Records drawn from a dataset
*** Begin section ***

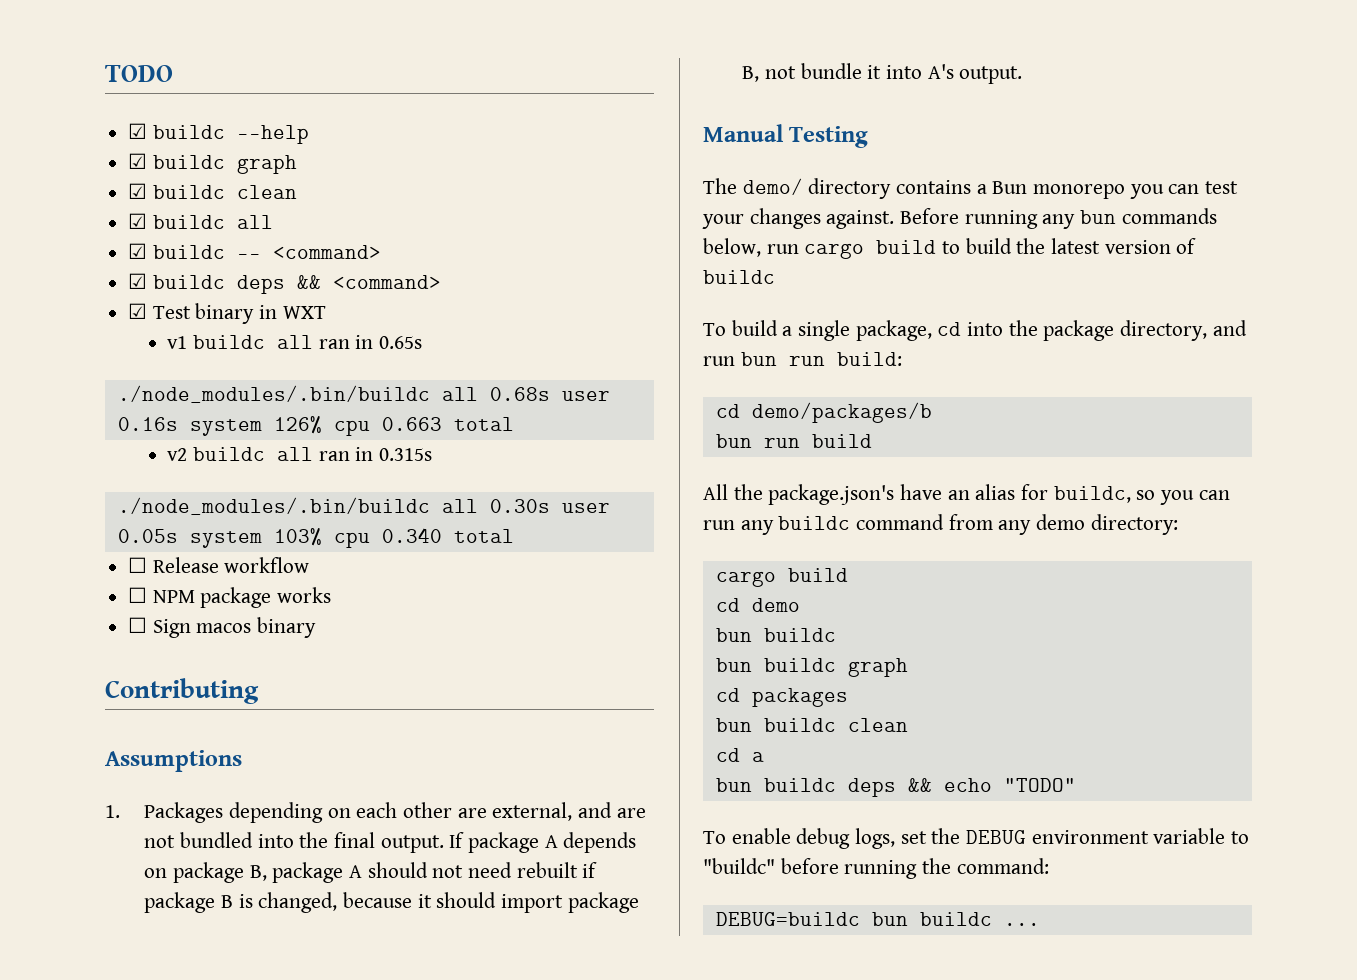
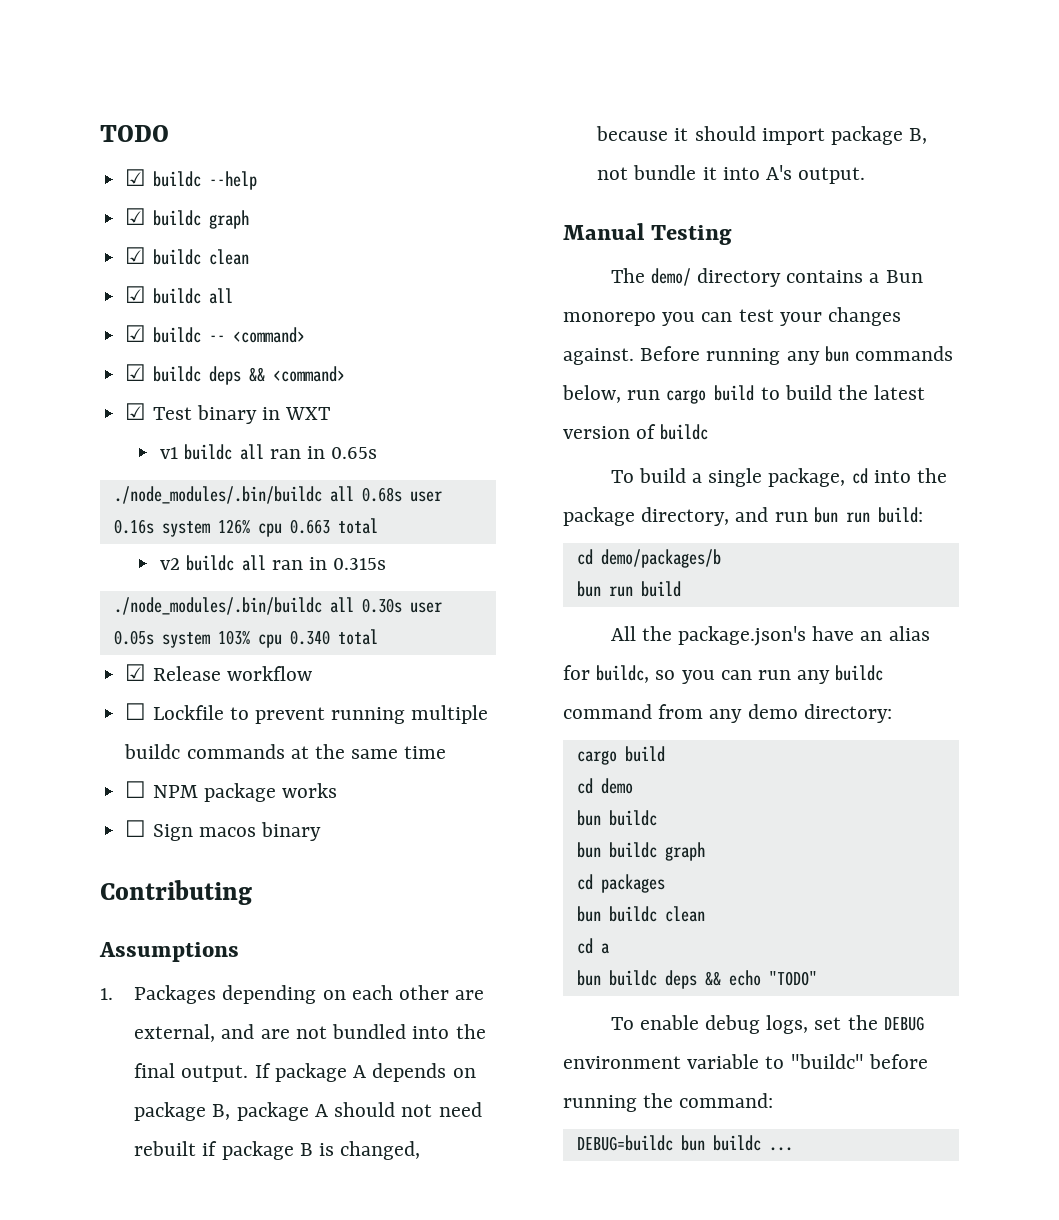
- ☐ Release workflow
+ ☑ Release workflow
+ ☐ Lockfile to prevent running multiple buildc commands at the same time

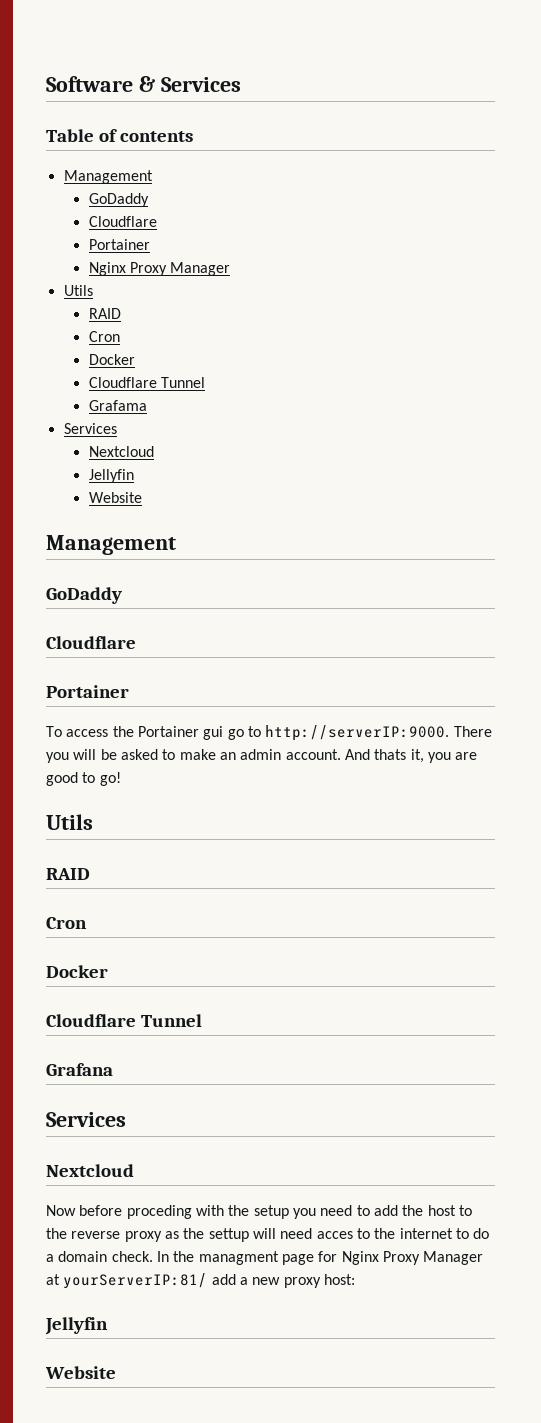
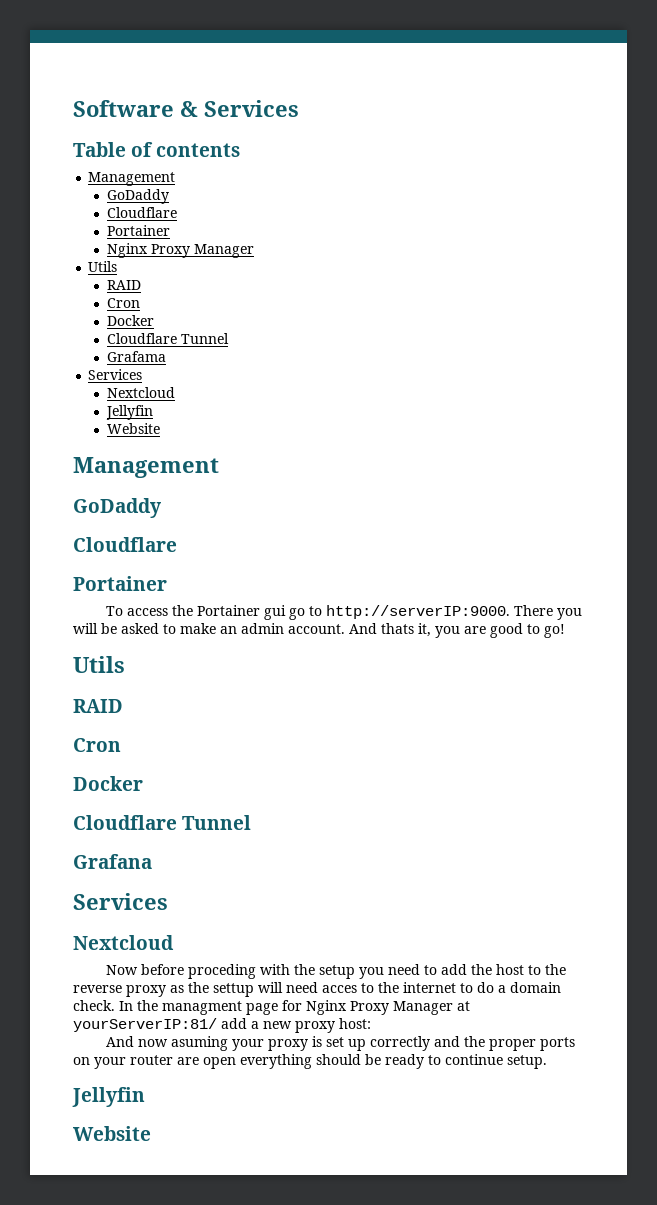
+ And now asuming your proxy is set up correctly and the proper ports on your router are open everything should be ready to continue setup.

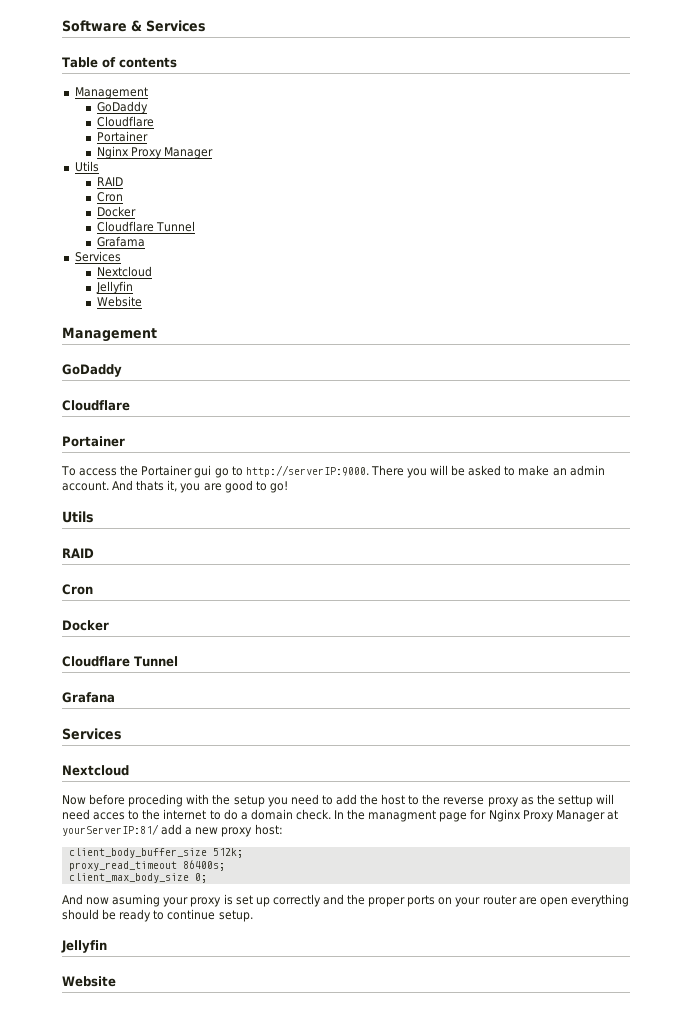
+ client_body_buffer_size 512k;
+ proxy_read_timeout 86400s;
+ client_max_body_size 0;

*** End section ***

▶ EXERCISE
Filter the records above for lines containing the word "Release", and copy those lines.

▶ SOLUTION TO THIS EXERCISE
- ☐ Release workflow
+ ☑ Release workflow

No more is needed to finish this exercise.